Mais la gestion intelligente de la demande, même à l'échelle du territoire de l'Union, sera nécessairement insuffisante si la capacité de production intermittente s'accroît. Il faudra donc ajouter de réelles capacités de stockage. Aujourd'hui, seul est envisageable à grande échelle un stockage sous forme gazeuse, soit sous forme d'hydrogène obtenu par électrolyse de l'eau, soit sous forme de méthane, obtenu en faisant réagir l'hydrogène avec du gaz carbonique. Le passage par le méthane présente deux inconvénients : il nécessite des investissements supplémentaires et fait chuter le rendement énergétique. Cette voie paraît cependant inévitable, car ce gaz est nettement moins dangereux à manipuler que l'hydrogène. En outre, les gazoducs permettant de le transporter existent déjà. Sur le plan énergétique, un gazoduc représente la même capacité que vingt lignes à haute tension ! L'Europe de l'énergie doit donc impérativement devenir toujours plus celle du stockage diffus complété par un stockage à grande échelle de l'électricité produite en excès par suite de la météo.

Enfin, l'Europe de l'énergie doit impérativement trouver les moyens de financer la transition énergétique environnementale.

Ce défi capital peut être relevé de trois façons complémentaires : l'utilisation raisonnée de la filière électronucléaire aux prix de revient particulièrement bas, la vente de la production renouvelable aux conditions du marché, un financement cohérent avec le rythme de la vente d'énergie.

Seule l'électricité hydraulique est moins chère que celle obtenue grâce aux centrales nucléaires. Or, il n'y a guère de place pour augmenter la production des barrages. La filière nucléaire est donc la seule dont les faibles prix de revient apportent la marge de financement nécessaire, sans compromettre ni la propreté de l'air, ni le climat.

Dès lors que les réseaux intelligents conçus à l'échelle du continent et la création de capacités suffisantes de stockage auront mis fin à la déstabilisation des marchés de gros, les prix de marché doivent offrir un débouché acceptable aux producteurs d'énergie renouvelable.

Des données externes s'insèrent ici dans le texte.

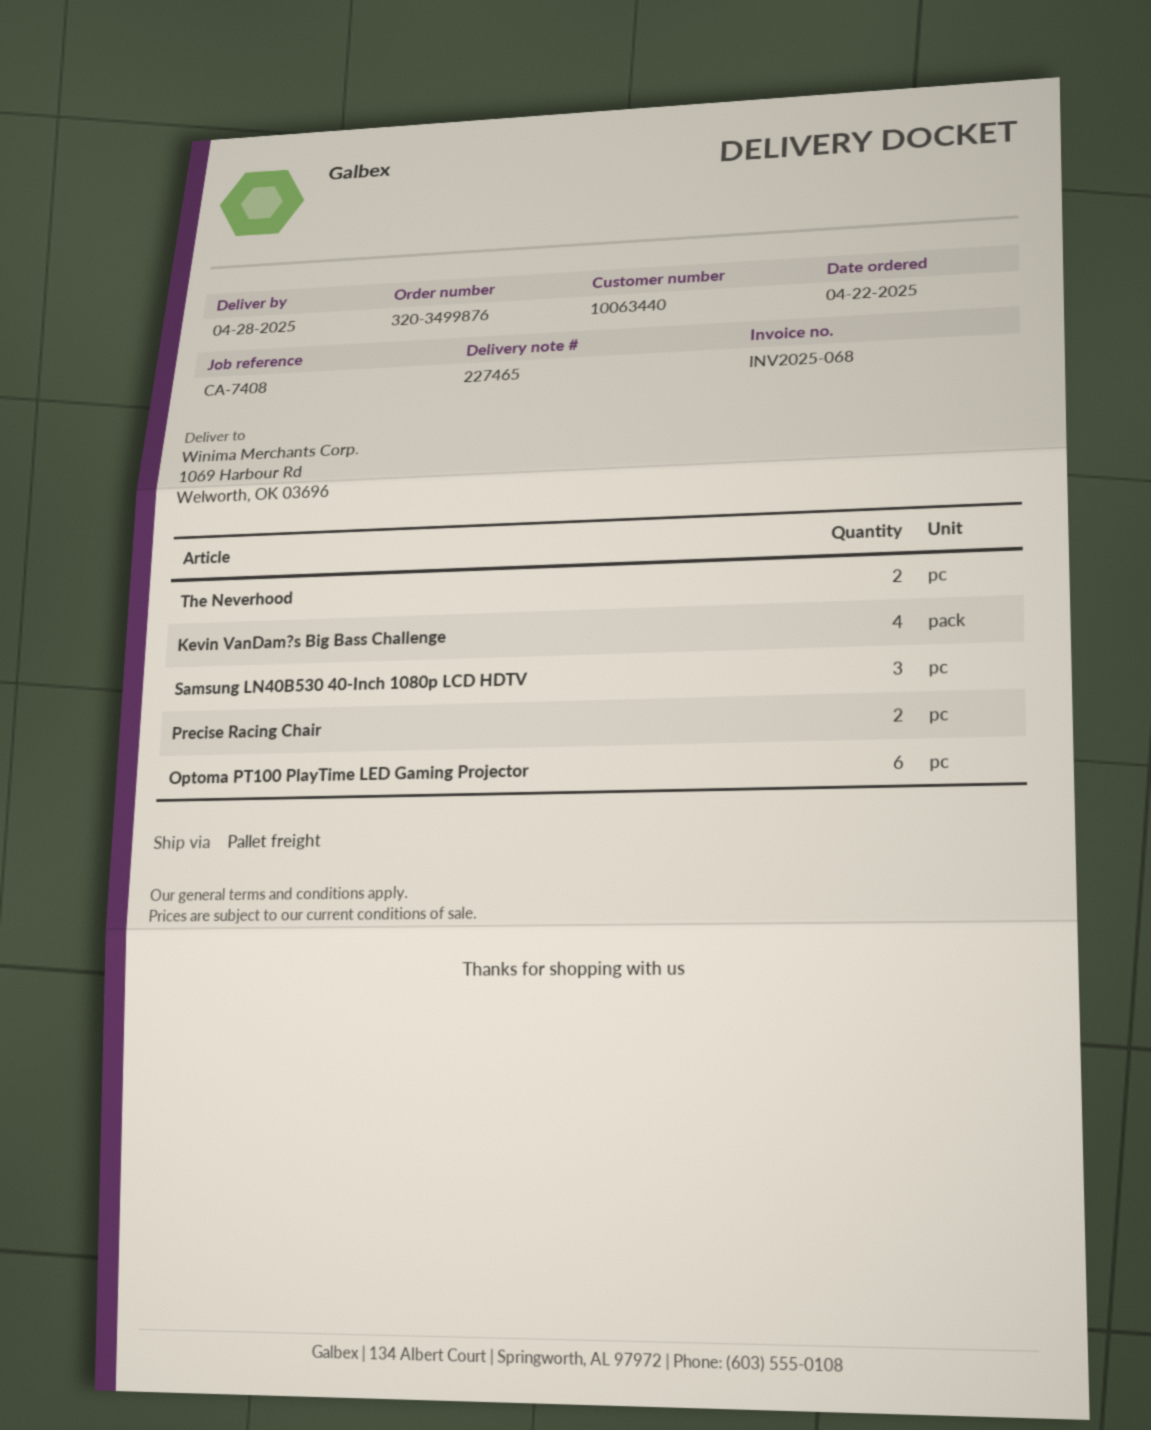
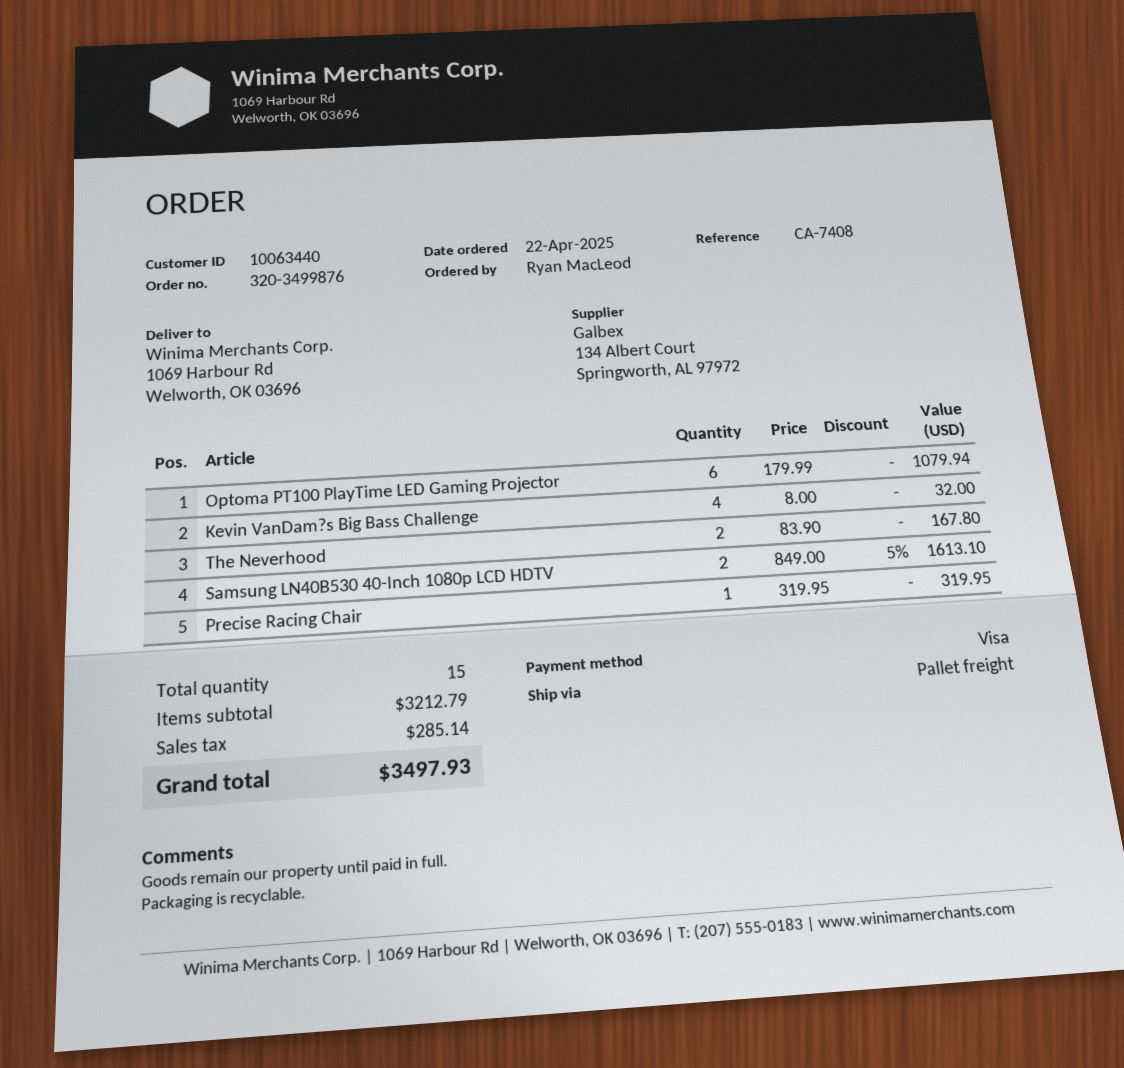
Samsung LN40B530 40-Inch 1080p LCD HDTV: 3 -> 2
Precise Racing Chair: 2 -> 1

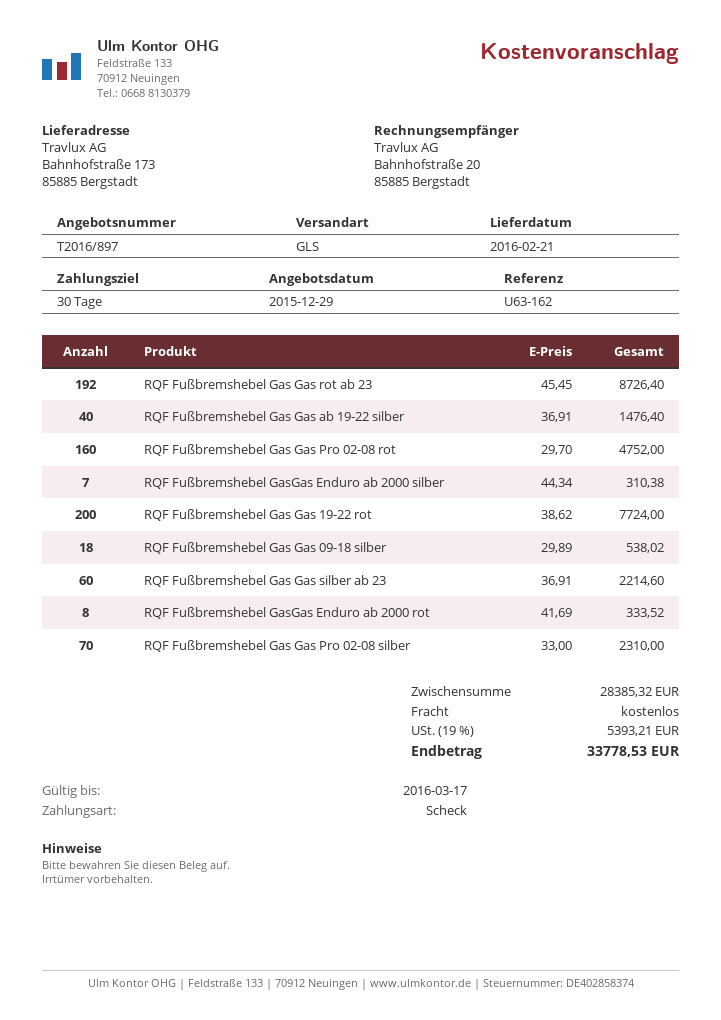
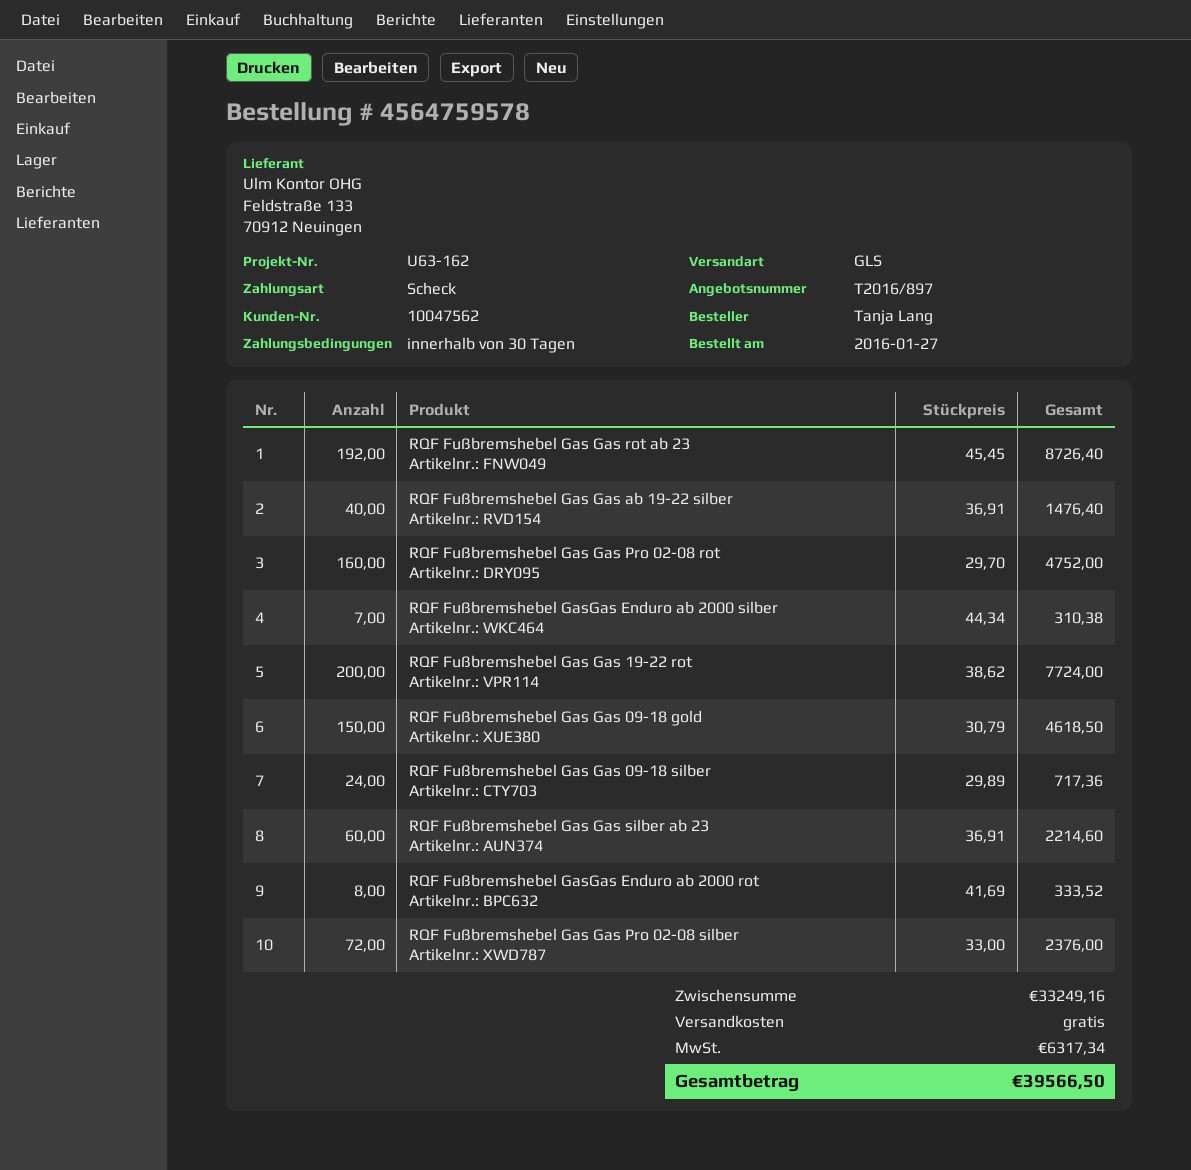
RQF Fußbremshebel Gas Gas 09-18 silber: 18 x 29.89 = 538.02 -> 24 x 29.89 = 717.36
RQF Fußbremshebel Gas Gas Pro 02-08 silber: 70 x 33.00 = 2310.00 -> 72 x 33.00 = 2376.00
RQF Fußbremshebel Gas Gas 09-18 gold: none -> 150 x 30.79 = 4618.50
subtotal: 28385.32 -> 33249.16
tax: 5393.21 -> 6317.34
total: 33778.53 -> 39566.50

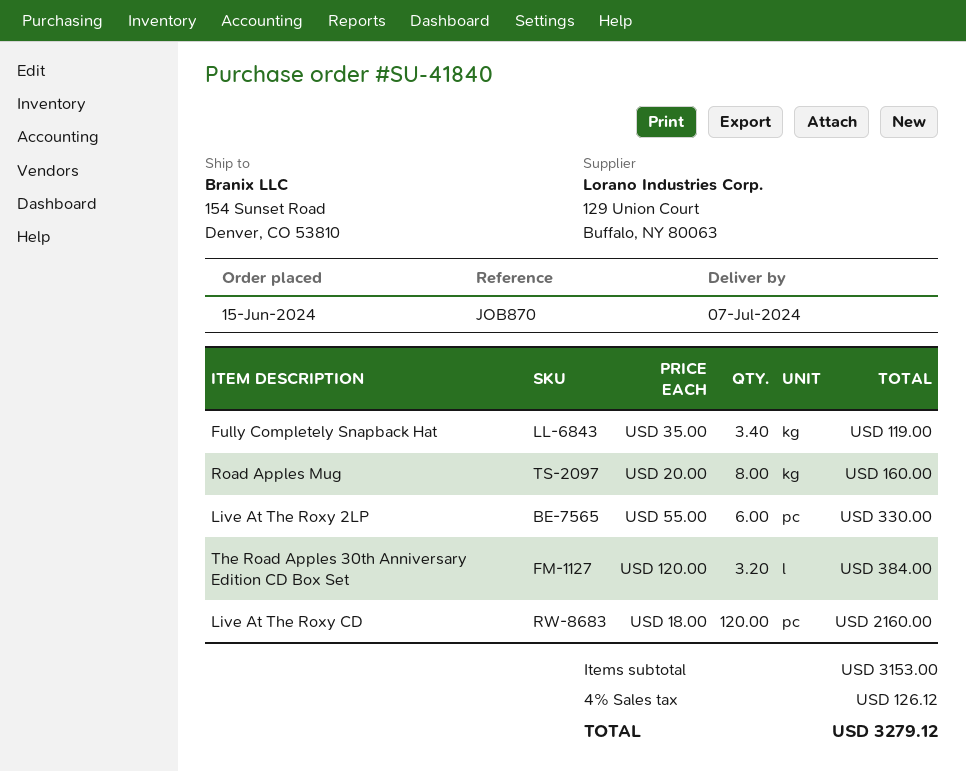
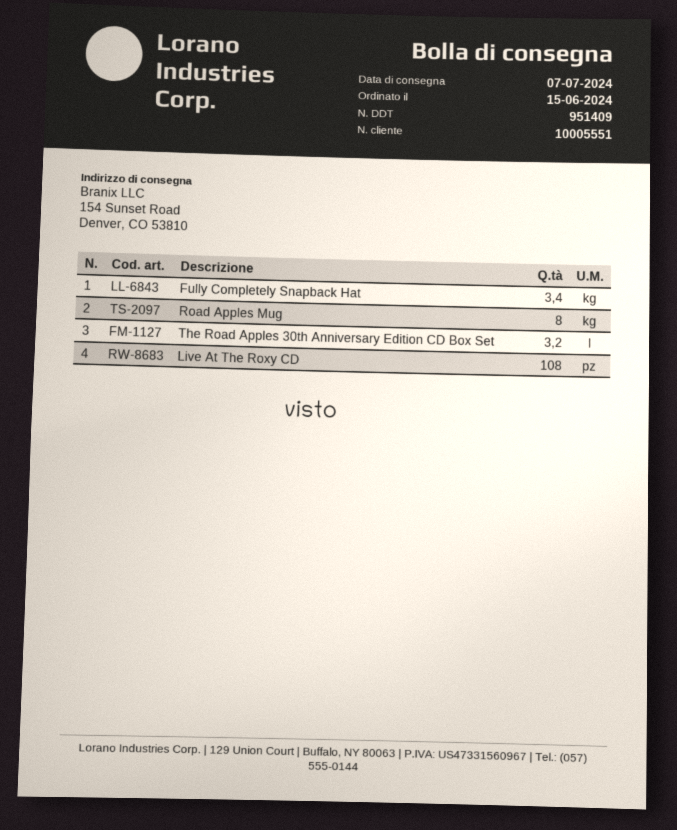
Live At The Roxy 2LP: 6 -> none
Live At The Roxy CD: 120 -> 108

Les tarifs de rachat garantis n'auront donc plus lieu d'être. Le modèle économique très particulier de cette nouvelle filière est caractérisé par l'ampleur des investissements immédiats, compensés dans le temps par la gratuité de la ressource utilisée, qu'il s'agisse de l'eau, du vent ou du soleil. Le financement adéquat pourrait donc limiter les remboursements aux périodes où l'électricité obtenus est vendue sur le marché, soit parce que les conditions météorologiques s'y prêtent, soit par déstockage.

Ce coup de projecteur sur l'avenir possible et souhaitable de l'Union sur le plan énergétique trace la voie que la coopération franco-allemande en ce domaine doit s'attacher à explorer, pour entraîner ultérieurement le maximum d'États membres dans une coopération renforcée, en commençant par la Pologne et la Grande-Bretagne. Les finalités proprement énergétiques - notamment en termes d'indépendance et de solidarité - doivent s'accompagner au plus vite d'objectifs de réindustrialisation, condition sine qua non pour une reprise solide de la croissance.

Tel est le sens du rapport dont je vous demande d'autoriser la publication.